Mentre mi osservo le punte dei piedi, coperte dalle sneakers nere ammaccate sui lati, penso a quanto sia assurdo che in così pochi mesi io mi sia ritrovato più volte in questa dannata sala, rispetto a cinque interi anni.
Penso anche al primo incontro con Benjo, proprio qui. A quando, dopo averle prese di santa ragione, lui mi aiutò inconsapevolmente, ricambiando il favore a quell'idiota di Leroy Johnson per poi, conseguentemente, finire proprio qui.
La porta dell'ufficio si spalanca e la medesima signorina dell'ultima volta fa il suo ingresso.
E', come suo solito, vestita di tutto punto: un tailleur scuro, un paio di calze velate ed un paio di lucidi tacchi a spillo.
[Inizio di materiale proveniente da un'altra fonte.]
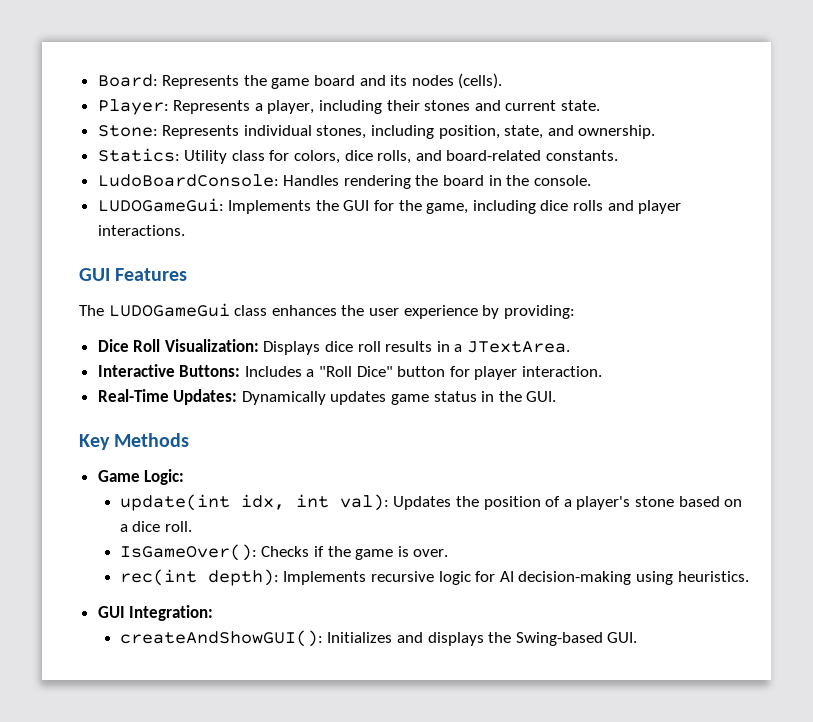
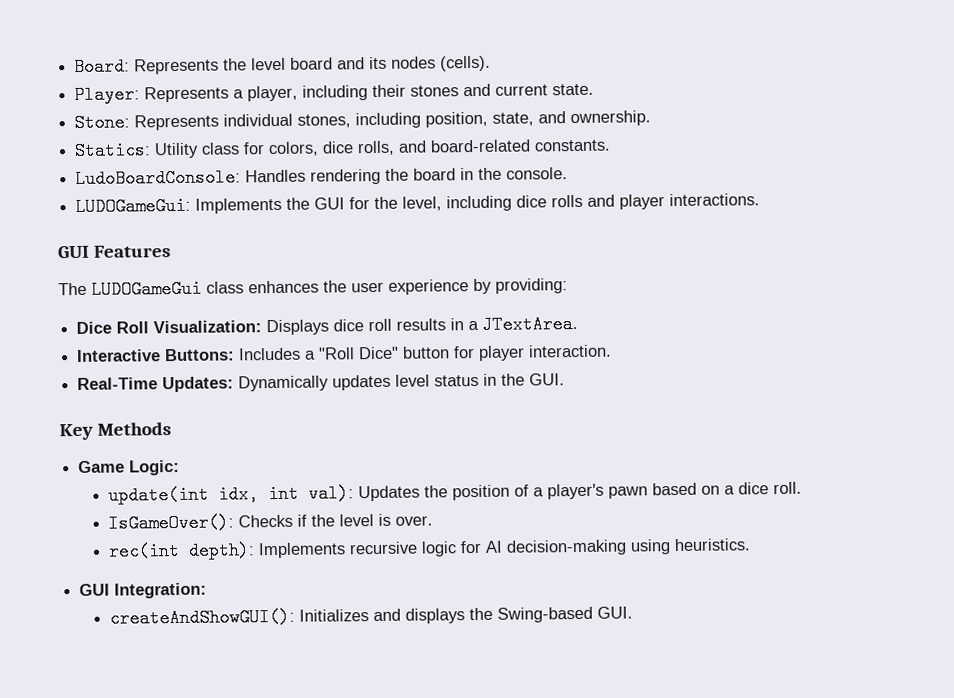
- Board: Represents the game board and its nodes (cells).
+ Board: Represents the level board and its nodes (cells).
- LUDOGameGui: Implements the GUI for the game, including dice rolls and player interactions.
+ LUDOGameGui: Implements the GUI for the level, including dice rolls and player interactions.
- Real-Time Updates: Dynamically updates game status in the GUI.
+ Real-Time Updates: Dynamically updates level status in the GUI.
- update(int idx, int val): Updates the position of a player's stone based on a dice roll.
+ update(int idx, int val): Updates the position of a player's pawn based on a dice roll.
- IsGameOver(): Checks if the game is over.
+ IsGameOver(): Checks if the level is over.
Consulta il tabellone degli orari, e proprio mentre uno dei ragazzotti rissosi si sta facendo largo per entrare nello stanzino, io mi avvento, prima di lui, verso la porta.
La segretaria mi ferma, posandomi una mano sul petto: «Nome?», domanda con un sorriso a denti stretti.
«Wayne Connor...», affermo, mentre lei annuisce, sistemandosi gli occhialoni sul naso. «E no, non sono su quella lista», continuo, lasciandola impietrita e leggermente in imbarazzo.
Mentre posso percepire l'ira funesta del omuncolo alle mie spalle per avergli soffiato il posto sotto il naso, tento di oltrepassare ancora una volta la donna, che pare però non voler cedere.
«Signor Connor!», si para lei proprio di fronte a me, ostacolando il mio passaggio. «Il precedente appuntamento del signor Miller non è ancora terminato...», sbotta.
Alzo gli occhi al cielo, ma sono davvero stufo di aspettare.
D'altronde si tratta esclusivamente di una stupida comunicazione!
Approfitto del momento di distrazione della donna, che spunta tutti i presenti nella sala sul tabellone che ora stringe un poco più forte tra le sue mani, per valicare la sua figura.
Riesco a sfuggire, finalmente, alla sua presa, ed apro prontamente la porticina in legno di quercia.
Il preside Miller non è cambiato di una virgola: gli stessi occhi allungati, la stessa barba brizzolata, la stessa aria sofisticata che lo caratterizza alla perfezione.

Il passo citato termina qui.